Task objective ▸ Wherever the line with "[441,269,698,287] http://highlightjs.org/download/ ->" sits in the listing below, transcribe from it up to and including the line with "[842,472,1015,490] http://highlightjs.org/ ->", exactly, and leave the remaining lines out.

Recorded data ▸
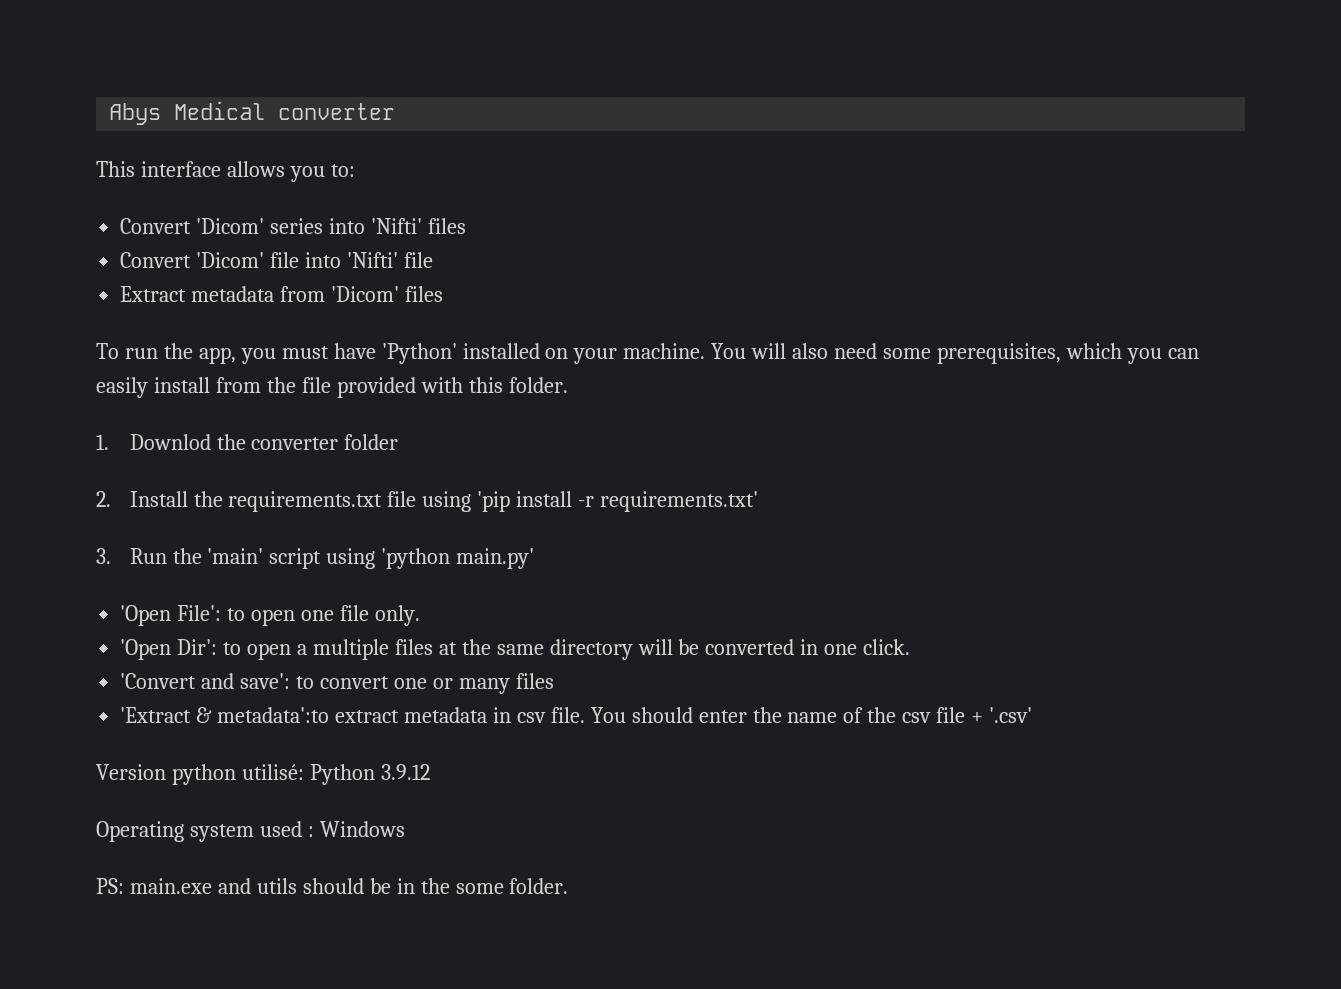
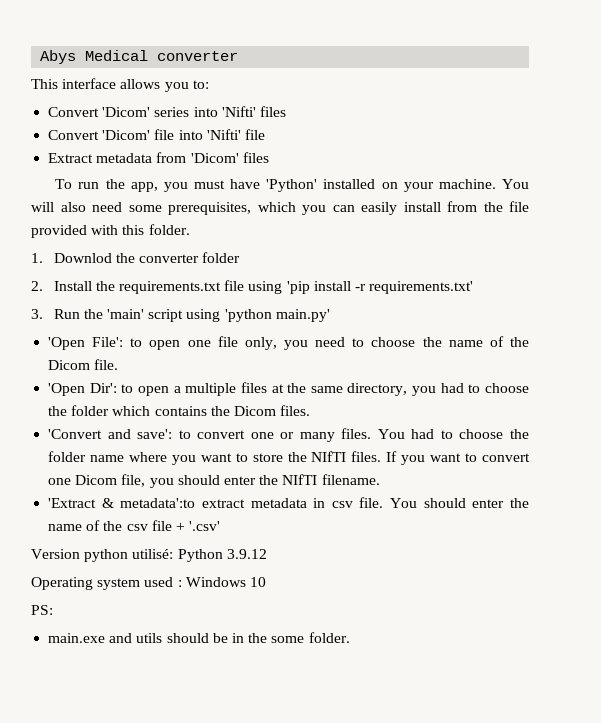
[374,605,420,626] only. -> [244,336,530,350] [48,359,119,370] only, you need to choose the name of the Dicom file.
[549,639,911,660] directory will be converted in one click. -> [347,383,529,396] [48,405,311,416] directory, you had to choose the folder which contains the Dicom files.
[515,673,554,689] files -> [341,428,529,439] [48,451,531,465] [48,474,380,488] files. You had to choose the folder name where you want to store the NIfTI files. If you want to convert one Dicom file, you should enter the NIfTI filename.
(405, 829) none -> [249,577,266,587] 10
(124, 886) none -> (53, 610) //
==
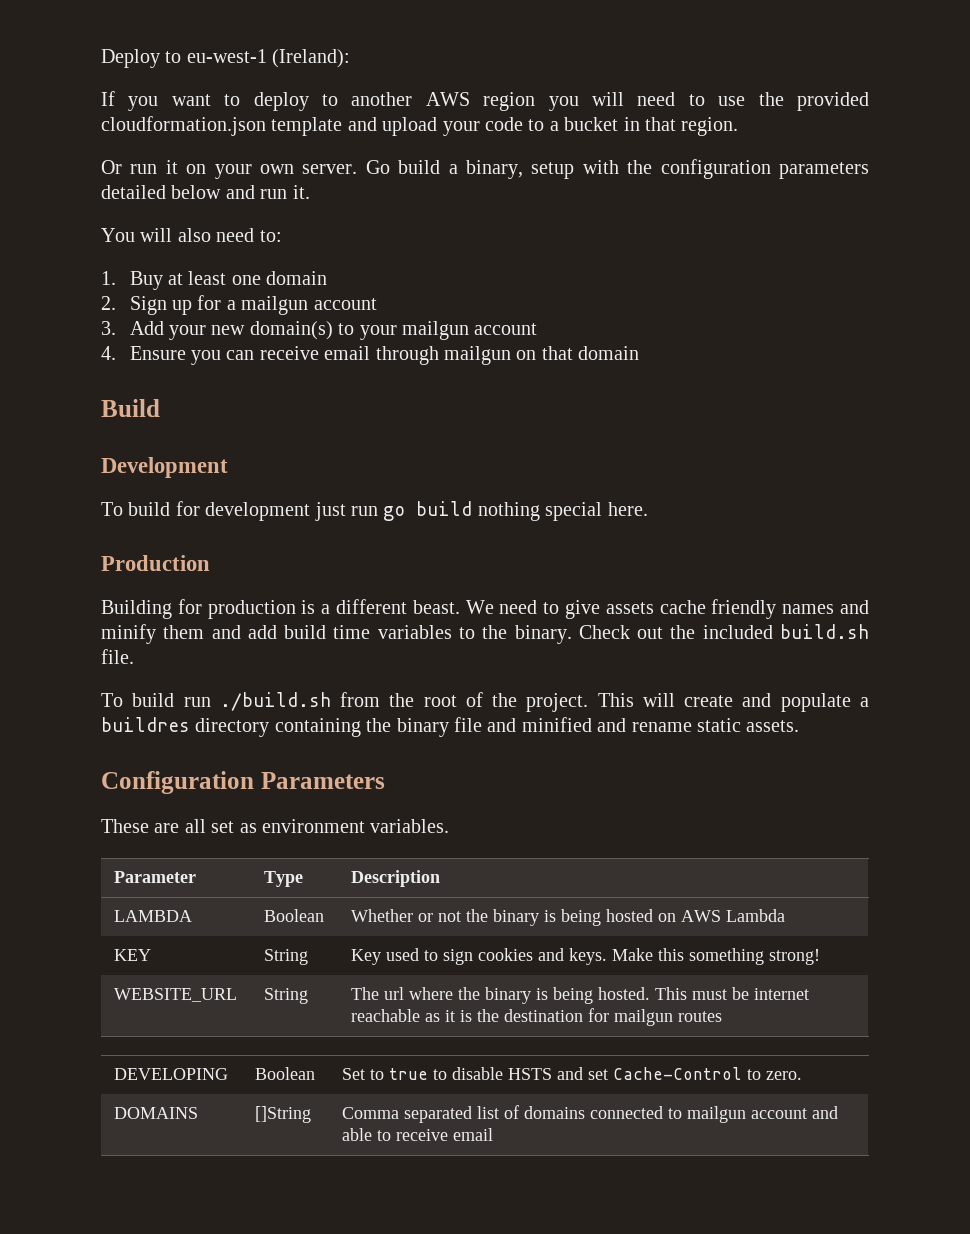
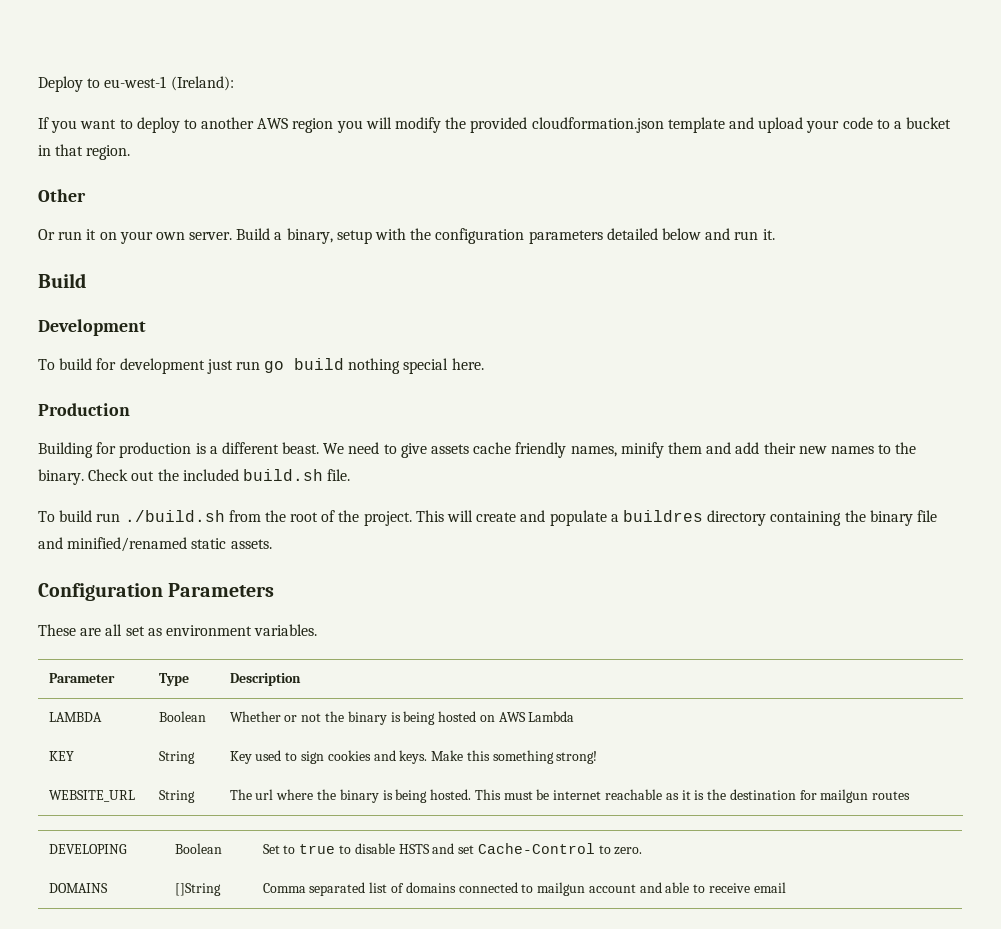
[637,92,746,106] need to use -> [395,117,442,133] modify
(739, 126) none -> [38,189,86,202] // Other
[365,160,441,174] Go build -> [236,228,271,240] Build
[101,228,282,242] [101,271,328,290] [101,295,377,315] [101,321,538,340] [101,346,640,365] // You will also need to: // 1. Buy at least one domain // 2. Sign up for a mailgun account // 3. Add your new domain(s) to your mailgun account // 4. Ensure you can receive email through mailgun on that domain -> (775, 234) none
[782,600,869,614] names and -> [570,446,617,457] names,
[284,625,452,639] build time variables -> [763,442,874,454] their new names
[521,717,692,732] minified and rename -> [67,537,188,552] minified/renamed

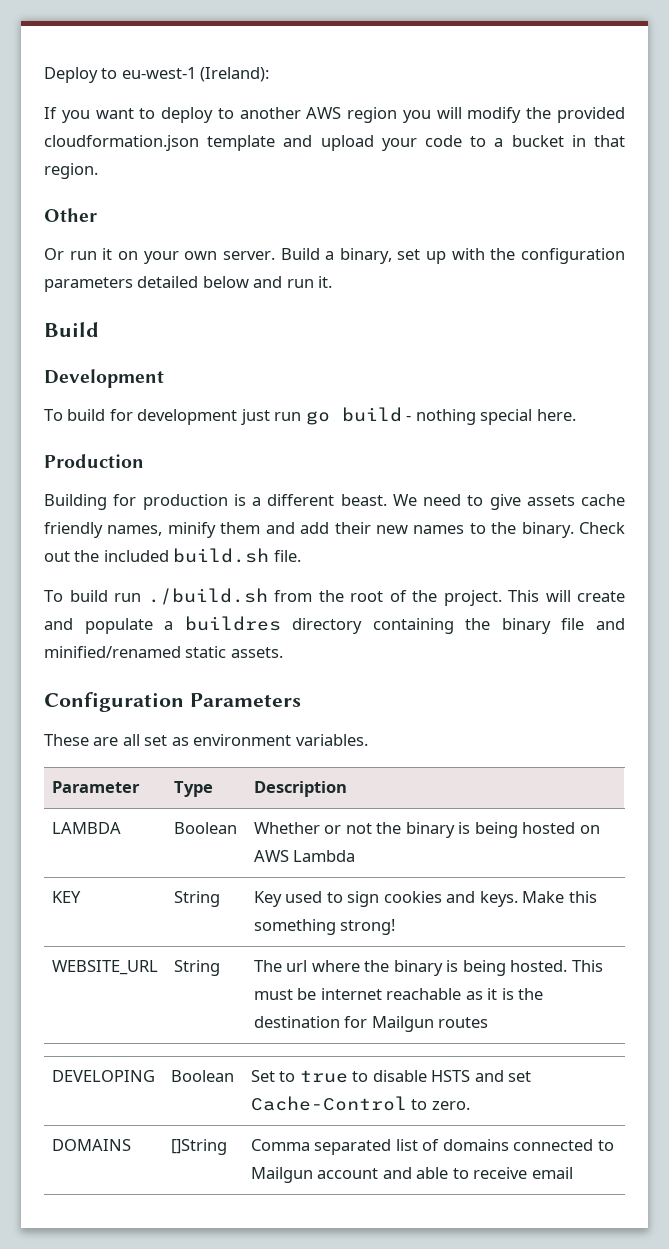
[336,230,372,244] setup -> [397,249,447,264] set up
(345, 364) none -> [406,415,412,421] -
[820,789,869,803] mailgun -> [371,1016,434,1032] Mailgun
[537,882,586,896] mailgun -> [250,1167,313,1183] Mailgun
==
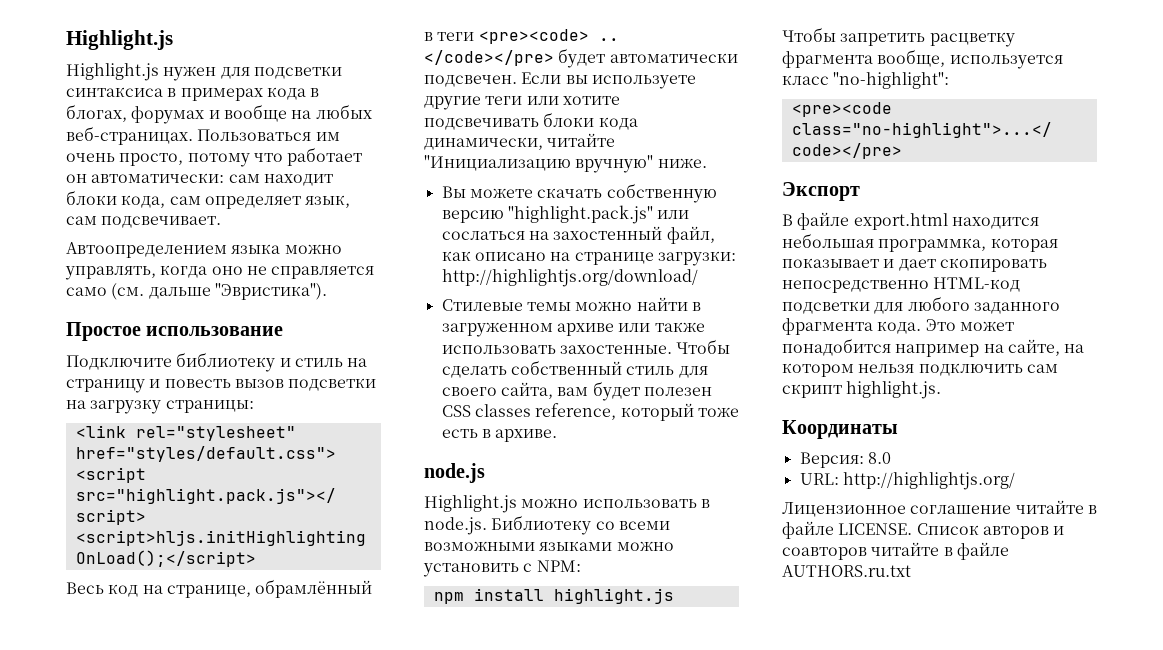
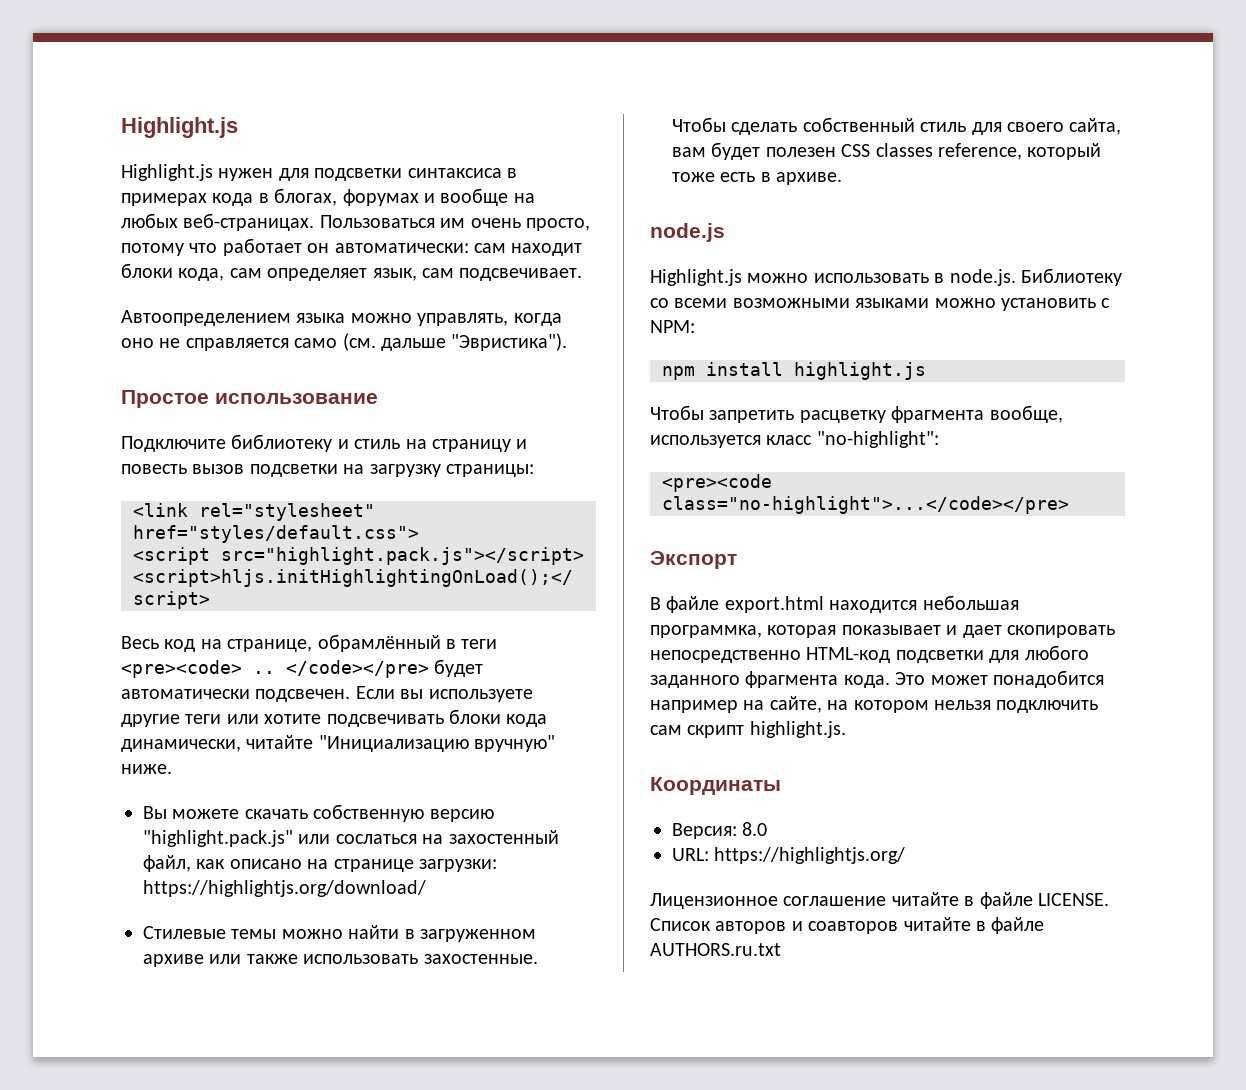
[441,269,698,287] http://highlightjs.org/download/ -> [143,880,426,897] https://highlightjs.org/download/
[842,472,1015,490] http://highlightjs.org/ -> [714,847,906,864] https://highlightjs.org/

Written solution ▸
[441,269,698,287] http://highlightjs.org/download/ -> [143,880,426,897] https://highlightjs.org/download/
[842,472,1015,490] http://highlightjs.org/ -> [714,847,906,864] https://highlightjs.org/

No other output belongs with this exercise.